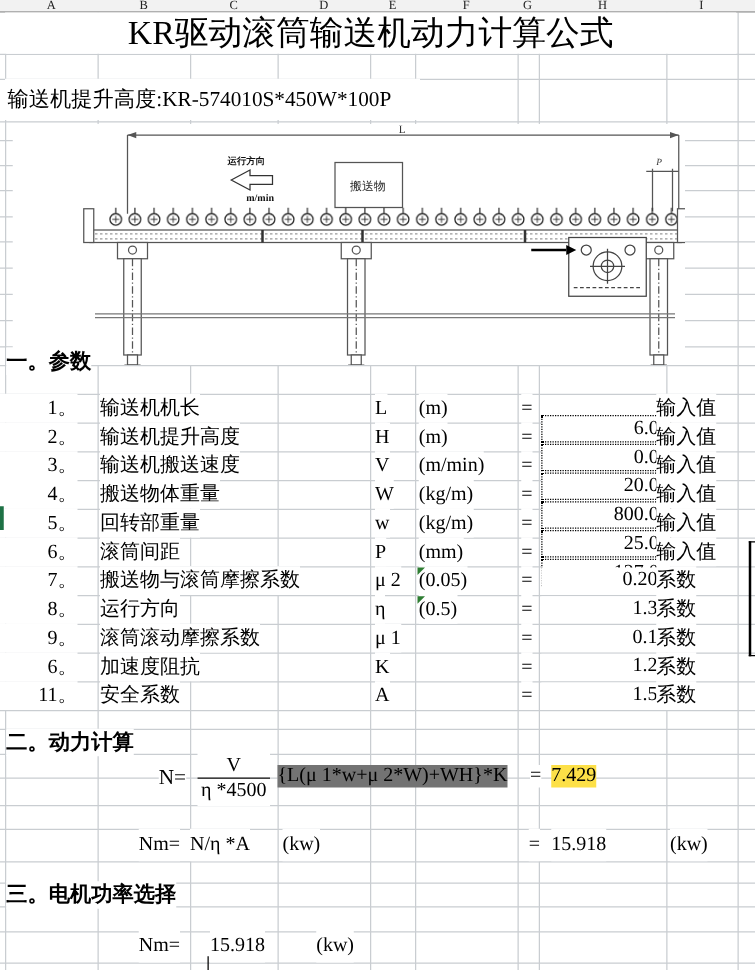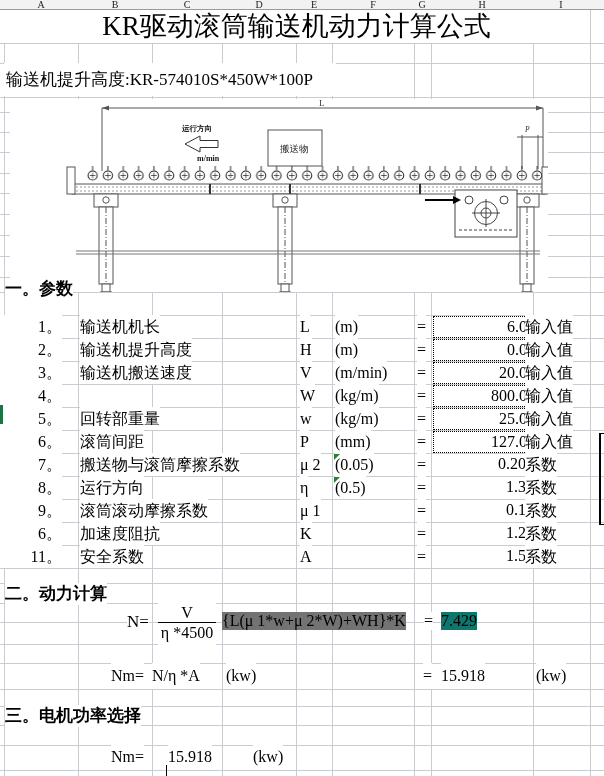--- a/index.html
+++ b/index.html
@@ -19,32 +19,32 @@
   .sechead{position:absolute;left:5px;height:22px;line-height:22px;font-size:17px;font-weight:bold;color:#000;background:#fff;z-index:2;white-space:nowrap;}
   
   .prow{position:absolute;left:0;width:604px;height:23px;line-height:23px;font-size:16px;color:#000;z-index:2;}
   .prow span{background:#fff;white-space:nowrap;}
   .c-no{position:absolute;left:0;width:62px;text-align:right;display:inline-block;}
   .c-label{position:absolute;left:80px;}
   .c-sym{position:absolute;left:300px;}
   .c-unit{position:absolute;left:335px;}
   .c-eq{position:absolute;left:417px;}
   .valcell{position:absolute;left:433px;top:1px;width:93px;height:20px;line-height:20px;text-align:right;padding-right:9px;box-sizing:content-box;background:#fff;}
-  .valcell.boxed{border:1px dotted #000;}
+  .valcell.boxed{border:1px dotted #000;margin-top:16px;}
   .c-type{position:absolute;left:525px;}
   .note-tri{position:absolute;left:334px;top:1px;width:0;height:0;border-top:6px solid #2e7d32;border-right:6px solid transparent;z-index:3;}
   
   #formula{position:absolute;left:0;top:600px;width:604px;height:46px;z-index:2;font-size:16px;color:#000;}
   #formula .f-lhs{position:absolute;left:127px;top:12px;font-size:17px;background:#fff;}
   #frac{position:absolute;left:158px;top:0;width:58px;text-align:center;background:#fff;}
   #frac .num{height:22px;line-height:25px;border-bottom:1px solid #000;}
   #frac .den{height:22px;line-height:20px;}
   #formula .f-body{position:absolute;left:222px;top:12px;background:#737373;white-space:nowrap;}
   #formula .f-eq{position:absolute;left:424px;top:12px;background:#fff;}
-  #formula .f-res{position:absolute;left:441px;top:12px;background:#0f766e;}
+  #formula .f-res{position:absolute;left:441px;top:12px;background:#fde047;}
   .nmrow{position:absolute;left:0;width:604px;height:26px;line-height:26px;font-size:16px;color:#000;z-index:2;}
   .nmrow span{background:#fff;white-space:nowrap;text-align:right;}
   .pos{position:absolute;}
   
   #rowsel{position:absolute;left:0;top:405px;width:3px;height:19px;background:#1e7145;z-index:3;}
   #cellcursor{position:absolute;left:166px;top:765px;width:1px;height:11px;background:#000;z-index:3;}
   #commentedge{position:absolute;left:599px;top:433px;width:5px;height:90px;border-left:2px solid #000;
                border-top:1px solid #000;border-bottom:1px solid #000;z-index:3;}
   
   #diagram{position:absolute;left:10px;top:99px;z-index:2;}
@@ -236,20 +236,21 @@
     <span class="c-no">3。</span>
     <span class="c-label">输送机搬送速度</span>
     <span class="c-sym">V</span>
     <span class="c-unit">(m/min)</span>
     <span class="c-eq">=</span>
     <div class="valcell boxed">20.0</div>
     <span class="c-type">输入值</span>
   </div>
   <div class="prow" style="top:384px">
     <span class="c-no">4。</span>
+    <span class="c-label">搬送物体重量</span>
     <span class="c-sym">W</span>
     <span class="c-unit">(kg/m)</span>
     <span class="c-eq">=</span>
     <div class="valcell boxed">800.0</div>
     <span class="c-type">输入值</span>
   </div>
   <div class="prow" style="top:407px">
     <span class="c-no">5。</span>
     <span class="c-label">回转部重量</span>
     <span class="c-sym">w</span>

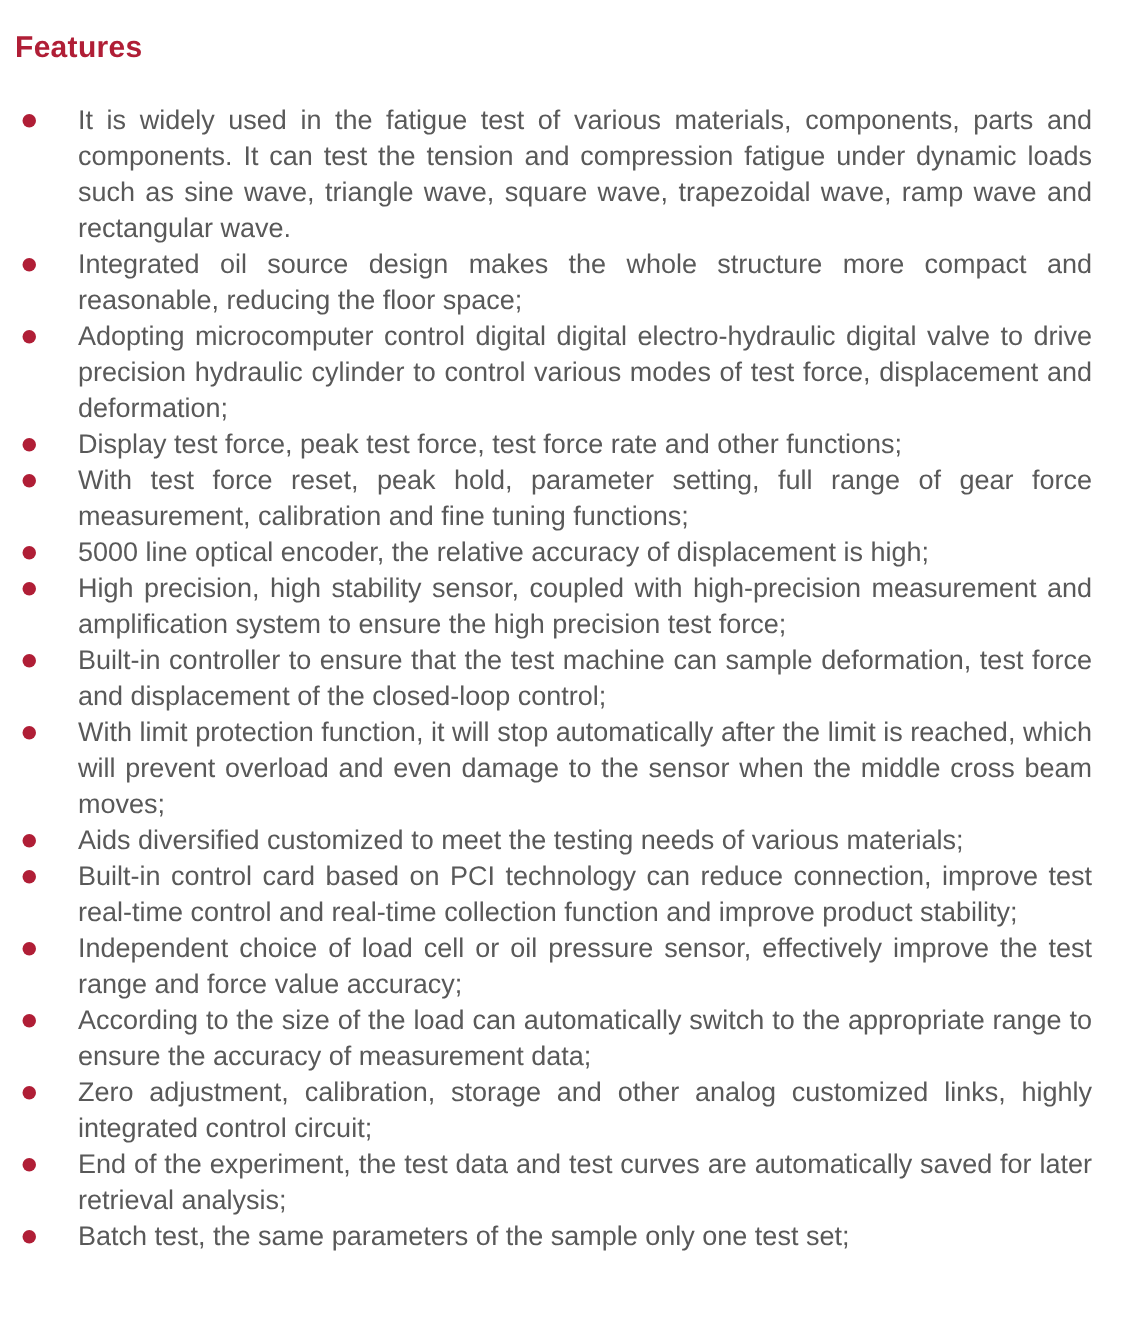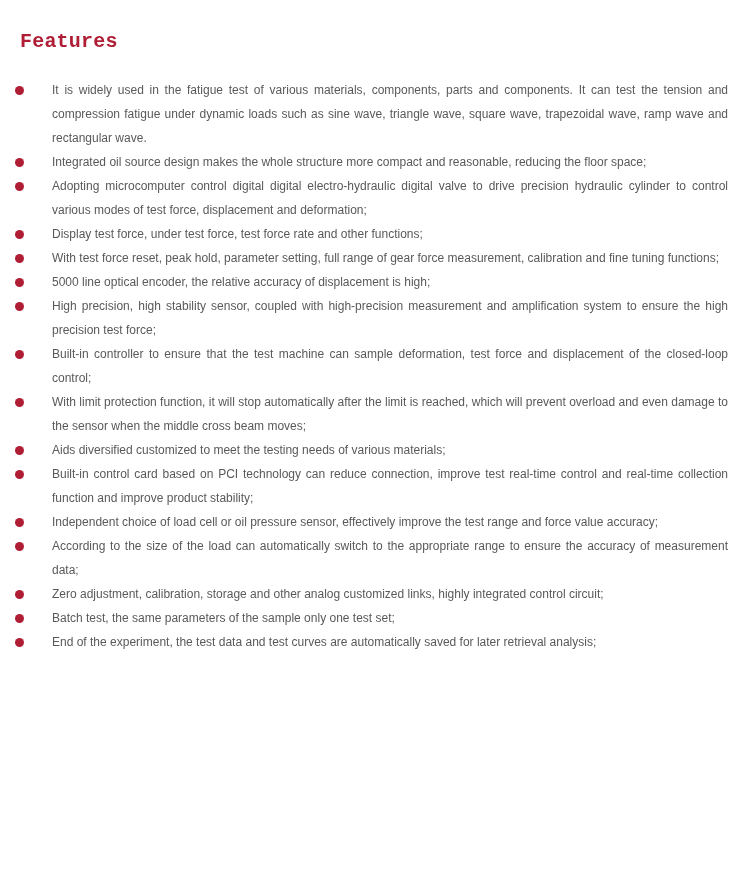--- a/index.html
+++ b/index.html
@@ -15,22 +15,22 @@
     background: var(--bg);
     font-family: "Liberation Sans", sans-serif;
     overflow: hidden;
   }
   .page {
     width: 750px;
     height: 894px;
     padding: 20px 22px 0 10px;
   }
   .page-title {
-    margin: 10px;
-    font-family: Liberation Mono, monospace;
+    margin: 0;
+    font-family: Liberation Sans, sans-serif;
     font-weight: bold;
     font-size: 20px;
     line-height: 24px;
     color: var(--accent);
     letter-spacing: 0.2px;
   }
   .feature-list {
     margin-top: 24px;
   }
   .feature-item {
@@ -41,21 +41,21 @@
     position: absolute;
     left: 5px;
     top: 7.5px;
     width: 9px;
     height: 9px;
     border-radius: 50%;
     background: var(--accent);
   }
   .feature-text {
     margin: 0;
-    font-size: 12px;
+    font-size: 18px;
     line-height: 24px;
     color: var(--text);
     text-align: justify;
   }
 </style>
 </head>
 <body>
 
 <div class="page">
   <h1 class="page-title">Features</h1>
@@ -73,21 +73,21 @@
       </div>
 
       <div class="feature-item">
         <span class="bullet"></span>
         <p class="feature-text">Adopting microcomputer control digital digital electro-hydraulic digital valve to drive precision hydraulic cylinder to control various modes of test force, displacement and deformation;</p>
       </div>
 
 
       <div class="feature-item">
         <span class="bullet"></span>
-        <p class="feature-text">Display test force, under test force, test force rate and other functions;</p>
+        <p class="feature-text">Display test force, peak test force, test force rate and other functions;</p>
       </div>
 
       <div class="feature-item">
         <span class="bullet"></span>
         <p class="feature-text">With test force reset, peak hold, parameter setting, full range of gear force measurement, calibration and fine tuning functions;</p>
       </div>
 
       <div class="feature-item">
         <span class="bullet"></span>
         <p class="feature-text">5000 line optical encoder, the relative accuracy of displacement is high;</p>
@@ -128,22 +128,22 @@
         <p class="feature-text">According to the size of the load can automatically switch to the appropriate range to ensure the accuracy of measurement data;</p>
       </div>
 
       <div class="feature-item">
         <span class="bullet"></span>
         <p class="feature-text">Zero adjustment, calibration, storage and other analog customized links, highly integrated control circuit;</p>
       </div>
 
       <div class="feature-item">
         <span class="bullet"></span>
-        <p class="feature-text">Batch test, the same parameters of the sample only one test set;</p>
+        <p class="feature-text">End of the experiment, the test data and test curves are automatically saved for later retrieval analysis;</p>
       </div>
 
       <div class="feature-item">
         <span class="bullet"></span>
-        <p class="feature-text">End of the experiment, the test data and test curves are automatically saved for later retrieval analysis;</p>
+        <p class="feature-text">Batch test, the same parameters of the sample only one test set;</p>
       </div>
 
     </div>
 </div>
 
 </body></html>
======
■ What is expected
Recopy the full listing exactly, passing over any picture.

■ Answer
--- a/index.html
+++ b/index.html
@@ -19,32 +19,32 @@
   .sechead{position:absolute;left:5px;height:22px;line-height:22px;font-size:17px;font-weight:bold;color:#000;background:#fff;z-index:2;white-space:nowrap;}
   
   .prow{position:absolute;left:0;width:604px;height:23px;line-height:23px;font-size:16px;color:#000;z-index:2;}
   .prow span{background:#fff;white-space:nowrap;}
   .c-no{position:absolute;left:0;width:62px;text-align:right;display:inline-block;}
   .c-label{position:absolute;left:80px;}
   .c-sym{position:absolute;left:300px;}
   .c-unit{position:absolute;left:335px;}
   .c-eq{position:absolute;left:417px;}
   .valcell{position:absolute;left:433px;top:1px;width:93px;height:20px;line-height:20px;text-align:right;padding-right:9px;box-sizing:content-box;background:#fff;}
-  .valcell.boxed{border:1px dotted #000;}
+  .valcell.boxed{border:1px dotted #000;margin-top:16px;}
   .c-type{position:absolute;left:525px;}
   .note-tri{position:absolute;left:334px;top:1px;width:0;height:0;border-top:6px solid #2e7d32;border-right:6px solid transparent;z-index:3;}
   
   #formula{position:absolute;left:0;top:600px;width:604px;height:46px;z-index:2;font-size:16px;color:#000;}
   #formula .f-lhs{position:absolute;left:127px;top:12px;font-size:17px;background:#fff;}
   #frac{position:absolute;left:158px;top:0;width:58px;text-align:center;background:#fff;}
   #frac .num{height:22px;line-height:25px;border-bottom:1px solid #000;}
   #frac .den{height:22px;line-height:20px;}
   #formula .f-body{position:absolute;left:222px;top:12px;background:#737373;white-space:nowrap;}
   #formula .f-eq{position:absolute;left:424px;top:12px;background:#fff;}
-  #formula .f-res{position:absolute;left:441px;top:12px;background:#0f766e;}
+  #formula .f-res{position:absolute;left:441px;top:12px;background:#fde047;}
   .nmrow{position:absolute;left:0;width:604px;height:26px;line-height:26px;font-size:16px;color:#000;z-index:2;}
   .nmrow span{background:#fff;white-space:nowrap;text-align:right;}
   .pos{position:absolute;}
   
   #rowsel{position:absolute;left:0;top:405px;width:3px;height:19px;background:#1e7145;z-index:3;}
   #cellcursor{position:absolute;left:166px;top:765px;width:1px;height:11px;background:#000;z-index:3;}
   #commentedge{position:absolute;left:599px;top:433px;width:5px;height:90px;border-left:2px solid #000;
                border-top:1px solid #000;border-bottom:1px solid #000;z-index:3;}
   
   #diagram{position:absolute;left:10px;top:99px;z-index:2;}
@@ -236,20 +236,21 @@
     <span class="c-no">3。</span>
     <span class="c-label">输送机搬送速度</span>
     <span class="c-sym">V</span>
     <span class="c-unit">(m/min)</span>
     <span class="c-eq">=</span>
     <div class="valcell boxed">20.0</div>
     <span class="c-type">输入值</span>
   </div>
   <div class="prow" style="top:384px">
     <span class="c-no">4。</span>
+    <span class="c-label">搬送物体重量</span>
     <span class="c-sym">W</span>
     <span class="c-unit">(kg/m)</span>
     <span class="c-eq">=</span>
     <div class="valcell boxed">800.0</div>
     <span class="c-type">输入值</span>
   </div>
   <div class="prow" style="top:407px">
     <span class="c-no">5。</span>
     <span class="c-label">回转部重量</span>
     <span class="c-sym">w</span>

--- a/index.html
+++ b/index.html
@@ -15,22 +15,22 @@
     background: var(--bg);
     font-family: "Liberation Sans", sans-serif;
     overflow: hidden;
   }
   .page {
     width: 750px;
     height: 894px;
     padding: 20px 22px 0 10px;
   }
   .page-title {
-    margin: 10px;
-    font-family: Liberation Mono, monospace;
+    margin: 0;
+    font-family: Liberation Sans, sans-serif;
     font-weight: bold;
     font-size: 20px;
     line-height: 24px;
     color: var(--accent);
     letter-spacing: 0.2px;
   }
   .feature-list {
     margin-top: 24px;
   }
   .feature-item {
@@ -41,21 +41,21 @@
     position: absolute;
     left: 5px;
     top: 7.5px;
     width: 9px;
     height: 9px;
     border-radius: 50%;
     background: var(--accent);
   }
   .feature-text {
     margin: 0;
-    font-size: 12px;
+    font-size: 18px;
     line-height: 24px;
     color: var(--text);
     text-align: justify;
   }
 </style>
 </head>
 <body>
 
 <div class="page">
   <h1 class="page-title">Features</h1>
@@ -73,21 +73,21 @@
       </div>
 
       <div class="feature-item">
         <span class="bullet"></span>
         <p class="feature-text">Adopting microcomputer control digital digital electro-hydraulic digital valve to drive precision hydraulic cylinder to control various modes of test force, displacement and deformation;</p>
       </div>
 
 
       <div class="feature-item">
         <span class="bullet"></span>
-        <p class="feature-text">Display test force, under test force, test force rate and other functions;</p>
+        <p class="feature-text">Display test force, peak test force, test force rate and other functions;</p>
       </div>
 
       <div class="feature-item">
         <span class="bullet"></span>
         <p class="feature-text">With test force reset, peak hold, parameter setting, full range of gear force measurement, calibration and fine tuning functions;</p>
       </div>
 
       <div class="feature-item">
         <span class="bullet"></span>
         <p class="feature-text">5000 line optical encoder, the relative accuracy of displacement is high;</p>
@@ -128,22 +128,22 @@
         <p class="feature-text">According to the size of the load can automatically switch to the appropriate range to ensure the accuracy of measurement data;</p>
       </div>
 
       <div class="feature-item">
         <span class="bullet"></span>
         <p class="feature-text">Zero adjustment, calibration, storage and other analog customized links, highly integrated control circuit;</p>
       </div>
 
       <div class="feature-item">
         <span class="bullet"></span>
-        <p class="feature-text">Batch test, the same parameters of the sample only one test set;</p>
+        <p class="feature-text">End of the experiment, the test data and test curves are automatically saved for later retrieval analysis;</p>
       </div>
 
       <div class="feature-item">
         <span class="bullet"></span>
-        <p class="feature-text">End of the experiment, the test data and test curves are automatically saved for later retrieval analysis;</p>
+        <p class="feature-text">Batch test, the same parameters of the sample only one test set;</p>
       </div>
 
     </div>
 </div>
 
 </body></html>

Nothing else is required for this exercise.